Climate Change Policy Gets Left Behind
Dramatic issues like COVID-19, the racial justice movement, mail-in voting disputes, and Supreme Court appointments have occupied headlines in 2020. As a result, many other policy issues have barely been discussed this campaign season, such as the climate change policy.
With so many pressing and controversial issues facing the country, discussions around the environment have taken a backseat. But to environmental scientists and policy experts it’s the most pressing issue the country can address.
Climate change affects millions
Hurricanes are causing millions of dollars worth of damage in coastal states. Fires are destroying homes and forests on the West Coast. Temperature extremes, both in the winter and the summer, are on the rise.

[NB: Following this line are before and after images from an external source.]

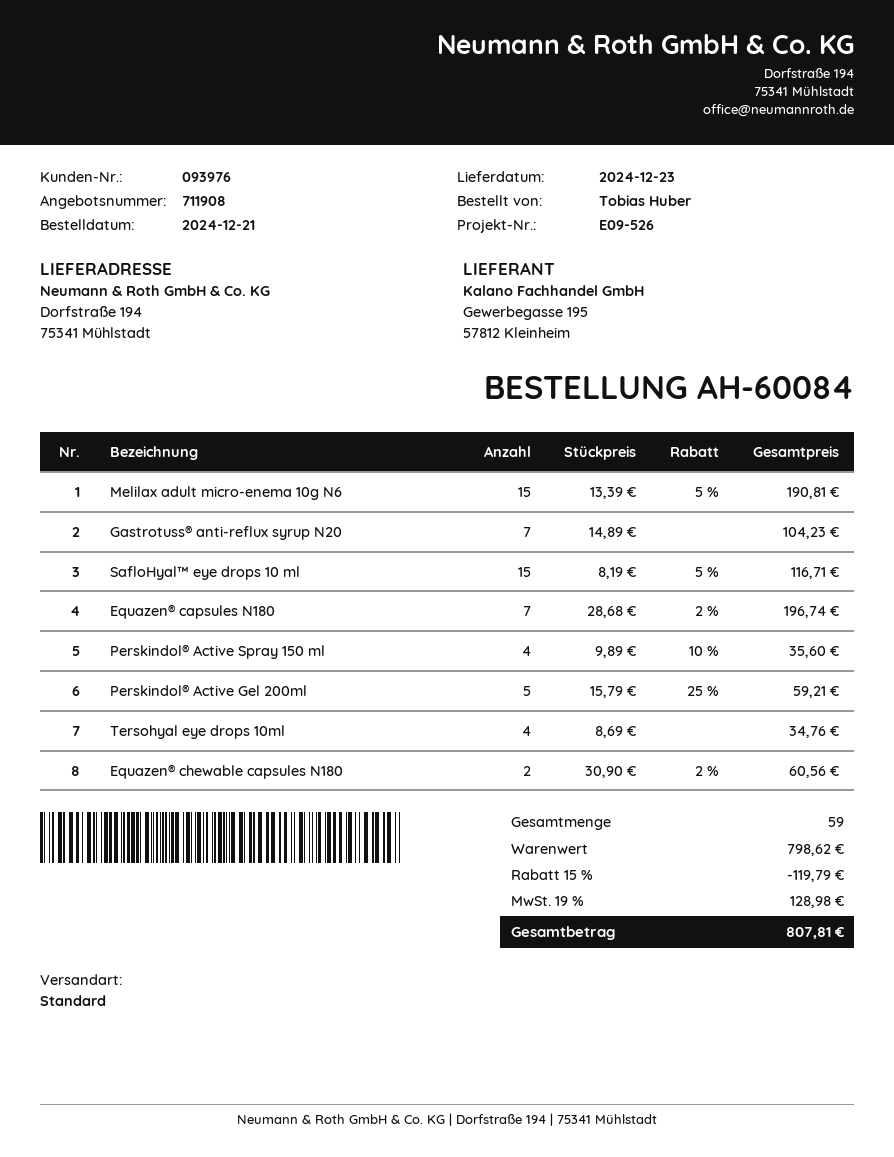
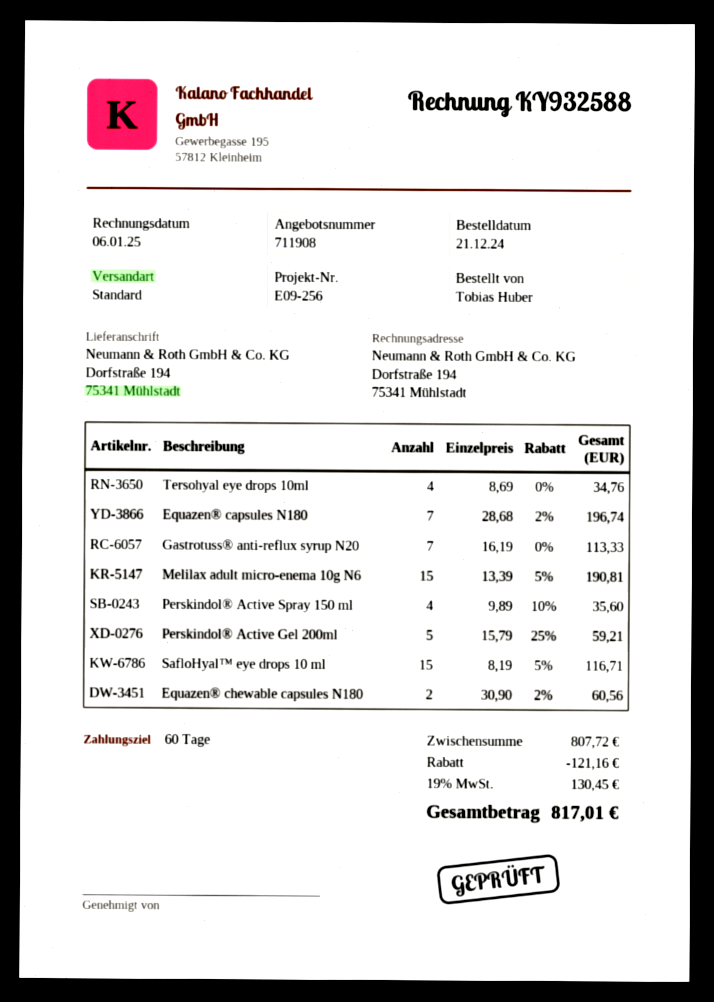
reference: E09-526 -> E09-256
Gastrotuss® anti-reflux syrup N20: 7 x 14.89 = 104.23 -> 7 x 16.19 = 113.33
subtotal: 798.62 -> 807.72
discount: 119.79 -> 121.16
tax: 19% = 128.98 -> 19% = 130.45
total: 807.81 -> 817.01

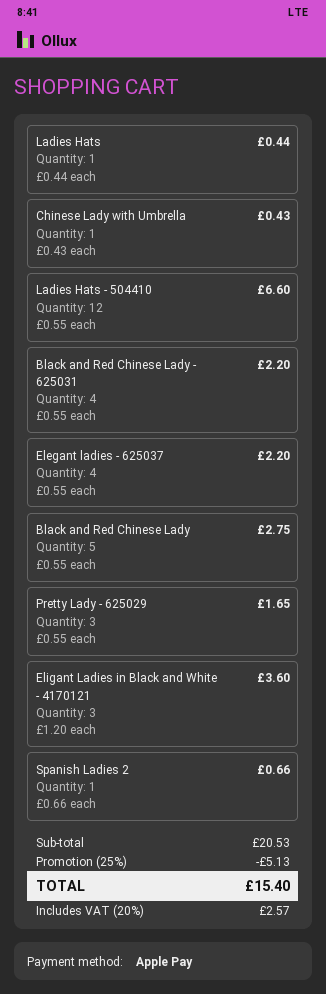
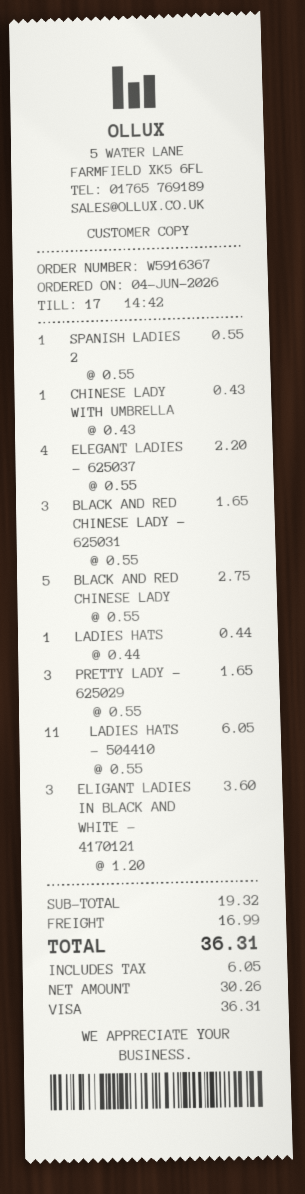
payment method: Apple Pay -> Visa
Ladies Hats - 504410: 12 x 0.55 = 6.60 -> 11 x 0.55 = 6.05
Black and Red Chinese Lady - 625031: 4 x 0.55 = 2.20 -> 3 x 0.55 = 1.65
Spanish Ladies 2: 1 x 0.66 = 0.66 -> 1 x 0.55 = 0.55
subtotal: 20.53 -> 19.32
discount: 25% = 5.13 -> none
shipping: none -> 16.99
tax: 2.57 -> 6.05
total: 15.40 -> 36.31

Across the country, the effects of climate change are impacting homes, land, livelihoods, and lives.
Trump’s regressive environmental policies
President Trump refuses to acknowledge climate science when addressing national crises like wildfires and hurricanes. And his record on climate change policy has been regressive from an environmental perspective.
For example, he pulled the United States out of the Paris Agreement. He opened up logging in Alaska’s pristine Tongass National Forest. And he allowed oil companies to drill in the Arctic National Wildlife Refuge, one of the last unspoiled wild lands in the world.
Campaign themes don’t reflect climate urgency
With so many big issues in the spotlight, 2020 political campaigns have dedicated little attention to climate change. But while the problem of climate change might not be as urgent as the pandemic, it’s a critical problem that needs to be solved quickly.
Until the climate crisis is solved, the country will continue to become a more dangerous place for people vulnerable to wildfires, hurricanes, tornadoes, extreme weather, and the effects of environmental degradation. Ignoring climate change will only make the problem more difficult to solve.